* [Records for the task]
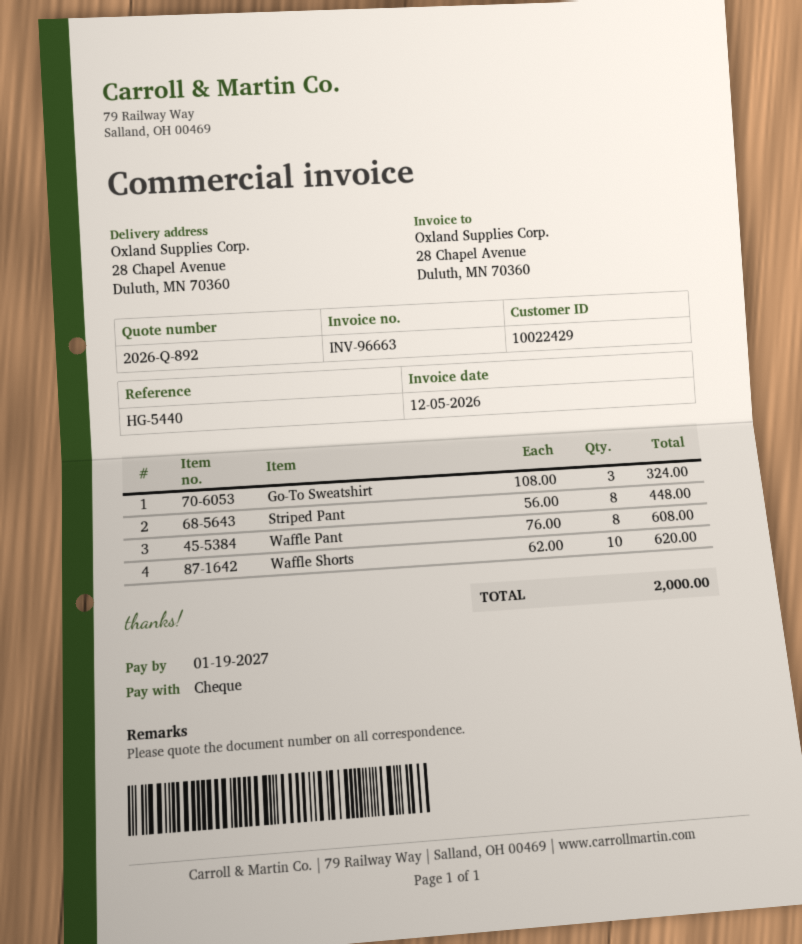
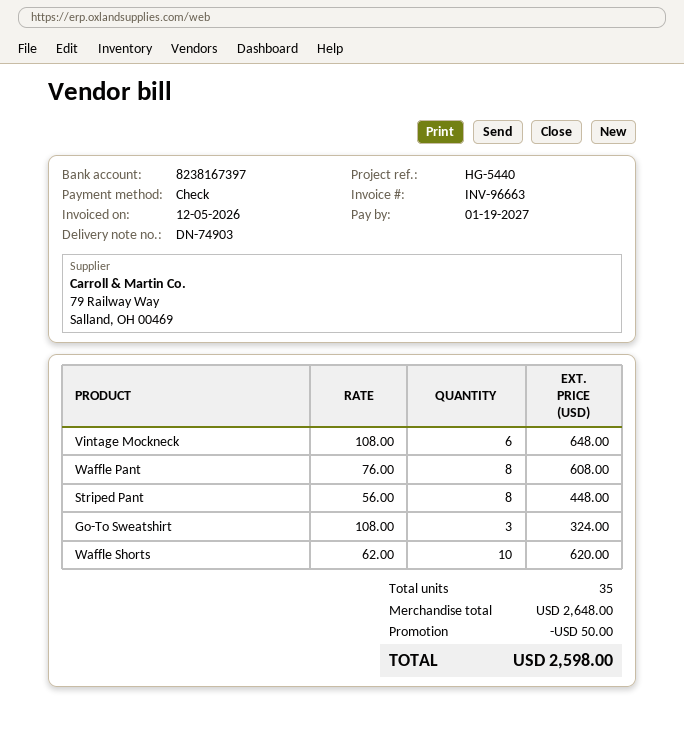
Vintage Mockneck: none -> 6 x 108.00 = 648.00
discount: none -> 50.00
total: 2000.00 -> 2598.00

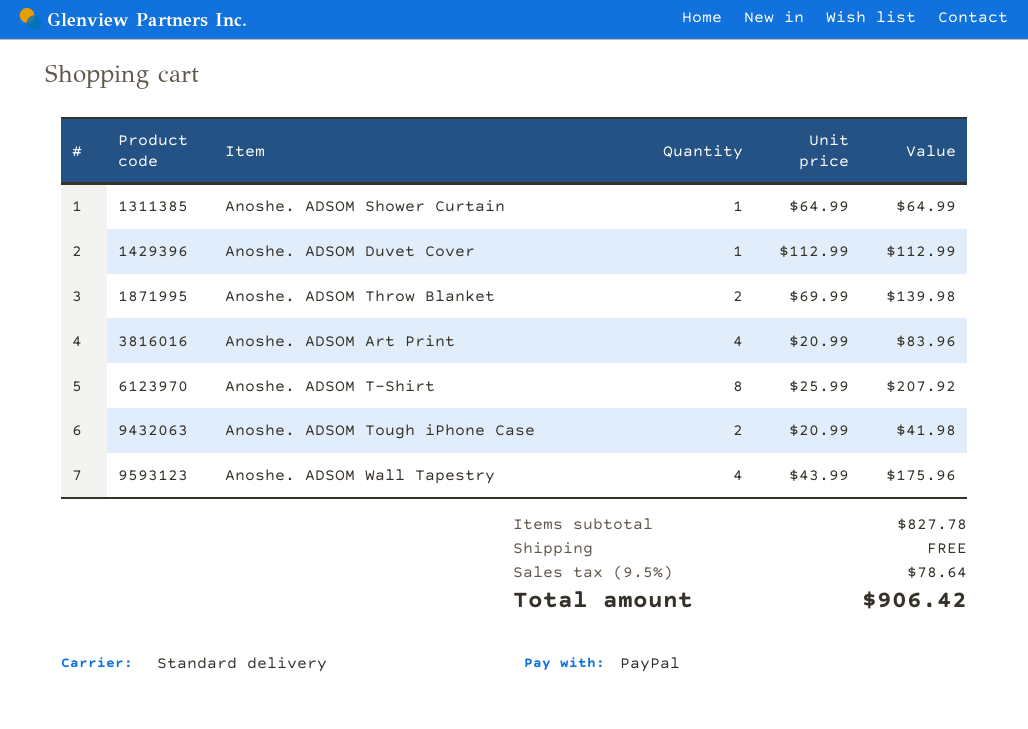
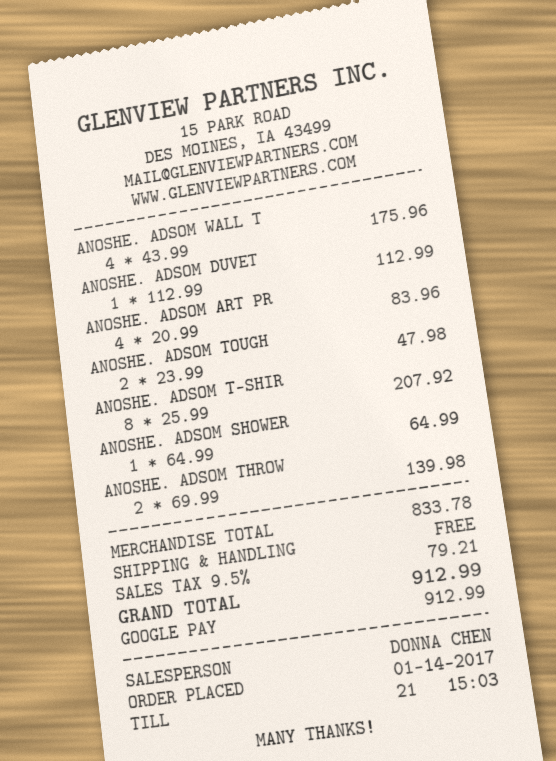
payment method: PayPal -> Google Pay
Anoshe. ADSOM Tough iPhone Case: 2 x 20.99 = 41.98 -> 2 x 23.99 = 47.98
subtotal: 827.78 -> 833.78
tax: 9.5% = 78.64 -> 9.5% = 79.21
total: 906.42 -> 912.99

---

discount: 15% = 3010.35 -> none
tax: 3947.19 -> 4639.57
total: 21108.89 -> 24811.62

* [Directions for this task] Pick every line containing the word "discount" out of the material, and copy those lines.

* [Solved problem]
discount: none -> 50.00
discount: 15% = 3010.35 -> none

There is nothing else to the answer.